Recall that window DCs are most commonly used only temporarily.
If you need to draw into a window, you call
BeginPaint
or, if outside of a paint cycle, GetDC
,
although painting outside of a paint cycle is generally to be avoided.
The window manager produces a DC for the window and returns it.
You use the DC, then restore it to its original state and return
it to the window manager with
EndPaint
(or ReleaseDC
).
Internally, the window manager keeps a small cache of DCs which it
dips into when people come asking for a window DC,
and when the DC is returned, it goes back into the cache.
Since window DCs are used only temporarily, the number of outstanding DCs
is typically not more than a handful, and a small cache is sufficient
to satisfy DC demands in a normally-running system.
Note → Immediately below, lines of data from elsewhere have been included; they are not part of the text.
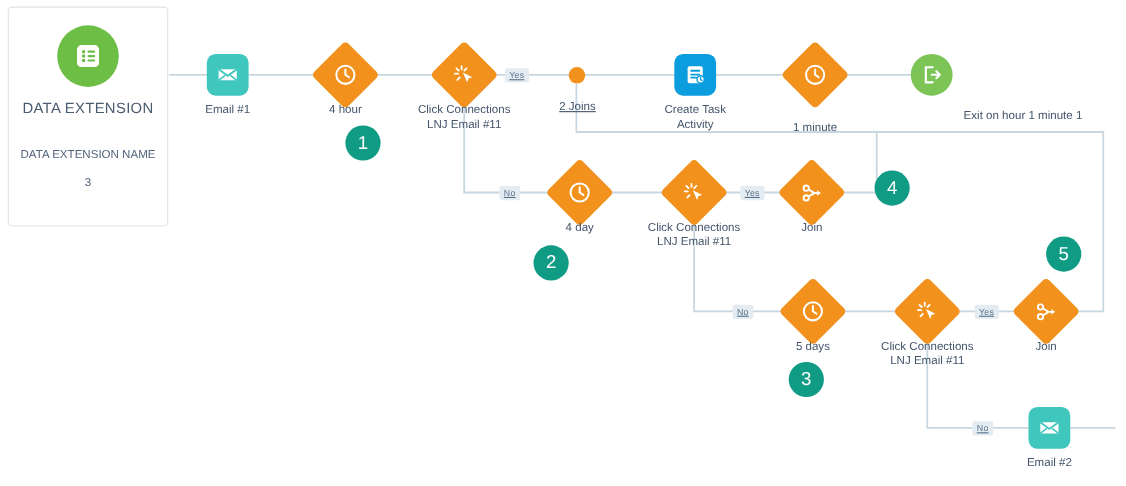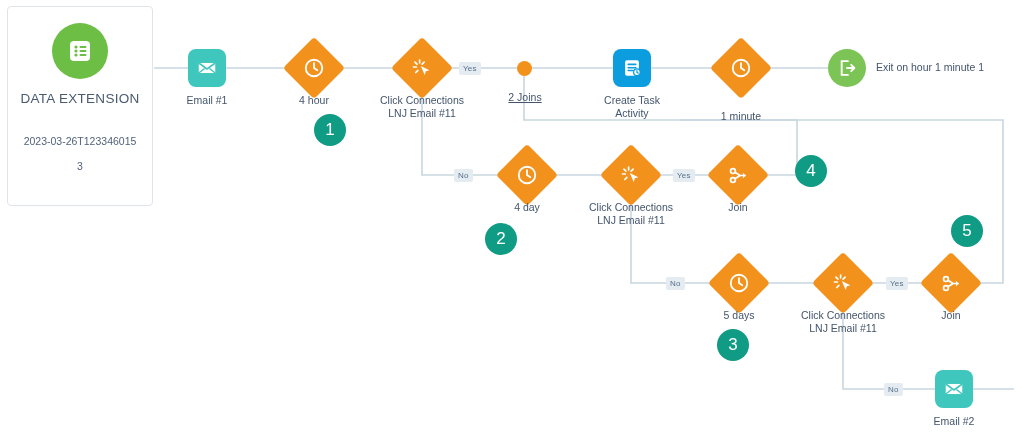--- a/index.html
+++ b/index.html
@@ -71,38 +71,39 @@
     position:absolute;left:0;top:0;
   }
   .caption{
     position:absolute;
     text-align:center;
     font-size:10.5px;
     line-height:13px;
     color:#43546b;
     white-space:nowrap;
   }
-  .caption.left-al{text-align:center;white-space:nowrap;}
+  .caption.left-al{text-align:center;white-space:nowrap;margin-top:38px;}
   .badge{
     position:absolute;
     width:32px;height:32px;border-radius:50%;
     background:#0f9b84;
     color:#fff;
     font-size:17px;
     display:flex;align-items:center;justify-content:center;
   }
   .pill{
     position:absolute;
     background:#e4ecf2;
     color:#56708a;
     font-size:8px;
     line-height:11px;
     padding:1px 4px 1px 4px;
     border-radius:2px;
     letter-spacing:.2px;
+    text-decoration:underline;
   }
 </style>
 </head>
 <body>
 
 <div id="canvas">
 
   <svg class="edges" viewBox="0 0 1024 442" xmlns="http://www.w3.org/2000/svg">
     <g fill="none" stroke="#c8d6e0" stroke-width="1.6">
 
@@ -148,21 +149,21 @@
         <rect x="4" y="4" width="20" height="20" rx="4" fill="#ffffff"></rect>
         <circle cx="10" cy="10" r="1.6" fill="#6dbe45"></circle>
         <circle cx="10" cy="14" r="1.6" fill="#6dbe45"></circle>
         <circle cx="10" cy="18" r="1.6" fill="#6dbe45"></circle>
         <rect x="13.5" y="9" width="7" height="2" rx="1" fill="#6dbe45"></rect>
         <rect x="13.5" y="13" width="7" height="2" rx="1" fill="#6dbe45"></rect>
         <rect x="13.5" y="17" width="7" height="2" rx="1" fill="#6dbe45"></rect>
       </svg>
     </div>
     <div class="de-title">DATA EXTENSION</div>
-    <div class="de-sub-value">2023-03-26T123346015</div>
+    <div class="de-sub-label">DATA EXTENSION NAME</div>
     <div class="de-gap"></div>
     <div class="de-sub-value">3</div>
   </div>
 
   <div class="node" style="left:188px;top:49px;width:38px;height:38px;">
     <div class="rsquare">
       <svg width="22" height="22" viewBox="0 0 24 24" xmlns="http://www.w3.org/2000/svg">
         <path d="M3 6.5h18v11H3z" fill="#ffffff"></path>
         <path d="M3 6.5l9 6.5 9-6.5" fill="none" stroke="#3fc6bd" stroke-width="1.8"></path>
         <path d="M3 17.5l6.4-5M21 17.5l-6.4-5" fill="none" stroke="#3fc6bd" stroke-width="1.6"></path>

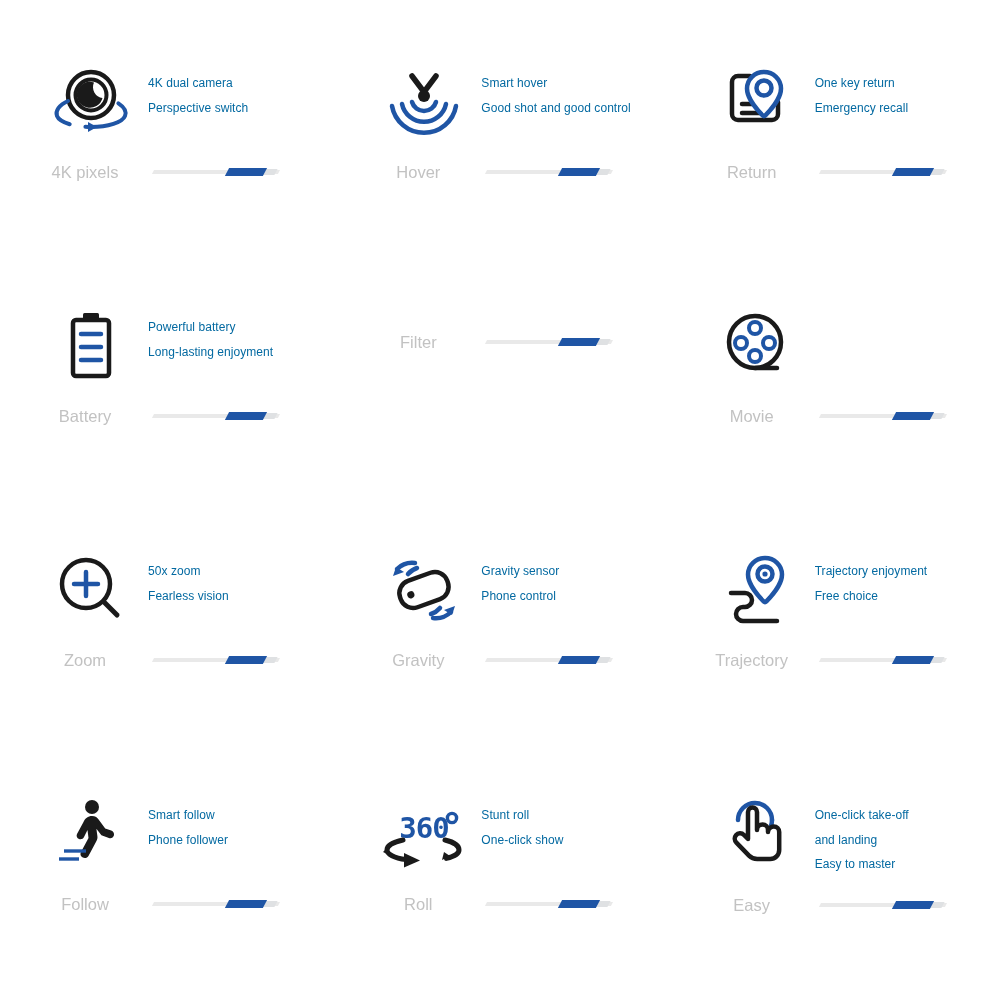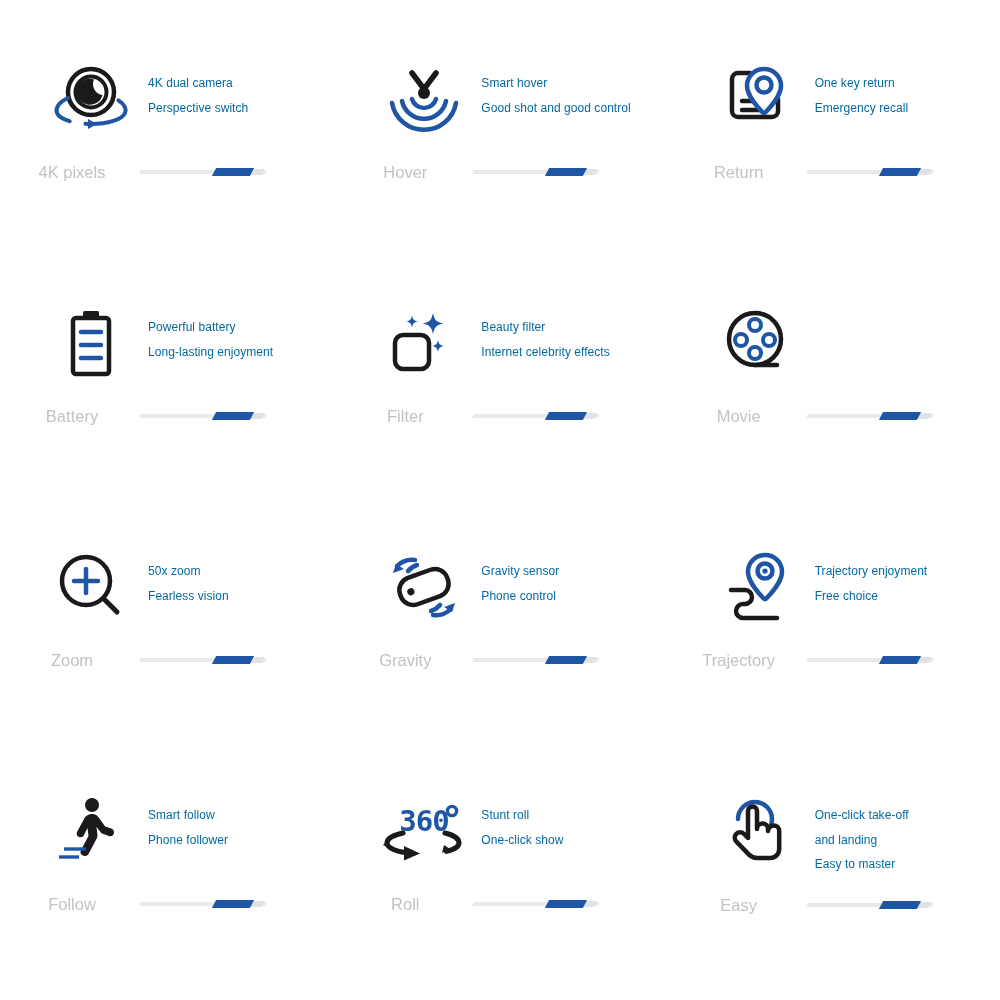--- a/index.html
+++ b/index.html
@@ -19,21 +19,21 @@
   .cell { position: relative; }
 
   .feature-top {
     display: flex;
     align-items: flex-start;
     padding-left: 48px;
   }
   .icon-box {
     width: 86px; height: 74px;
     display: flex;
-    align-items: center;
+    align-items: flex-end;
     justify-content: center;
     flex: 0 0 86px;
   }
   .icon-box svg { display: block; overflow: visible; }
 
   .texts {
     margin-left: 14px;
     padding-top: 9px;
   }
   .title-line {
@@ -41,21 +41,21 @@
     color: #0369a1;
     line-height: 24.5px;
     white-space: nowrap;
     letter-spacing: 0.05px;
   }
 
   .feature-bottom {
     display: flex;
     align-items: center;
     margin-top: 26px;
-    padding-left: 8px;
+    padding-left: 21px;
   }
   .meter-label {
     font-size: 16.5px;
     color: #c2c2c2;
     width: 128px;
     text-align: center;
     line-height: 20px;
     white-space: nowrap;
   }
   .meter {
@@ -186,34 +186,20 @@
       <div class="meter-label">Battery</div>
       <div class="meter">
         <div class="track"></div>
         <div class="tail"></div>
         <div class="fill"></div>
       </div>
     </div>
   </div>
 
   <div class="cell">
-    <div class="feature-top">
-      <div class="icon-box">
-        <svg width="66" height="68" viewBox="0 0 66 68">
-          <rect x="4" y="26" width="34" height="34" rx="8" fill="none" stroke="#1a1a1a" stroke-width="4.5"></rect>
-          <path d="M42 4c1.6 7.4 3.2 9 10.6 10.6C45.2 16.2 43.6 17.8 42 25.2c-1.6-7.4-3.2-9-10.6-10.6C38.8 13 40.4 11.4 42 4z" fill="#1f55a5"></path>
-          <path d="M21 6.5c.9 4.2 1.8 5.1 6 6-4.2.9-5.1 1.8-6 6-.9-4.2-1.8-5.1-6-6 4.2-.9 5.1-1.8 6-6z" fill="#1f55a5"></path>
-          <path d="M47 31c.9 4.2 1.8 5.1 6 6-4.2.9-5.1 1.8-6 6-.9-4.2-1.8-5.1-6-6 4.2-.9 5.1-1.8 6-6z" fill="#1f55a5"></path>
-        </svg>
-      </div>
-      <div class="texts">
-        <div class="title-line">Beauty filter</div>
-        <div class="title-line">Internet celebrity effects</div>
-      </div>
-    </div>
     <div class="feature-bottom">
       <div class="meter-label">Filter</div>
       <div class="meter">
         <div class="track"></div>
         <div class="tail"></div>
         <div class="fill"></div>
       </div>
     </div>
   </div>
If you register a window class and include the CS_OWNDC
flag in the class styles,
then the window manager creates a DC for the window and puts it into
the DC cache with a special tag that means
“Do not purge this DC from the DC cache
because it’s the CS_OWNDC
for this window.”
If you call BeginPaint
or GetDC
to get
a DC for a CS_OWNDC
window,
then that DC will always be found and returned
(since it was marked as “never purge”).
The consequences of this are good, bad, and worse.
The good part is that since the DC has been created specially for
the window and is never purged,
you don’t have to worry about “cleaning up the DC” before
returning it to the cache.
Whenever you call BeginPaint
or GetDC
for a CS_OWNDC
window,
you always get that special DC back.
Indeed, that’s the whole point of CS_OWNDC
windows:
You can create a CS_OWNDC
window,
get its DC, set it up the way you like it
(selecting fonts, setting colors, etc.), and even if you
release the DC and get it again later, you will get that
same DC back and it will be just the way you left it.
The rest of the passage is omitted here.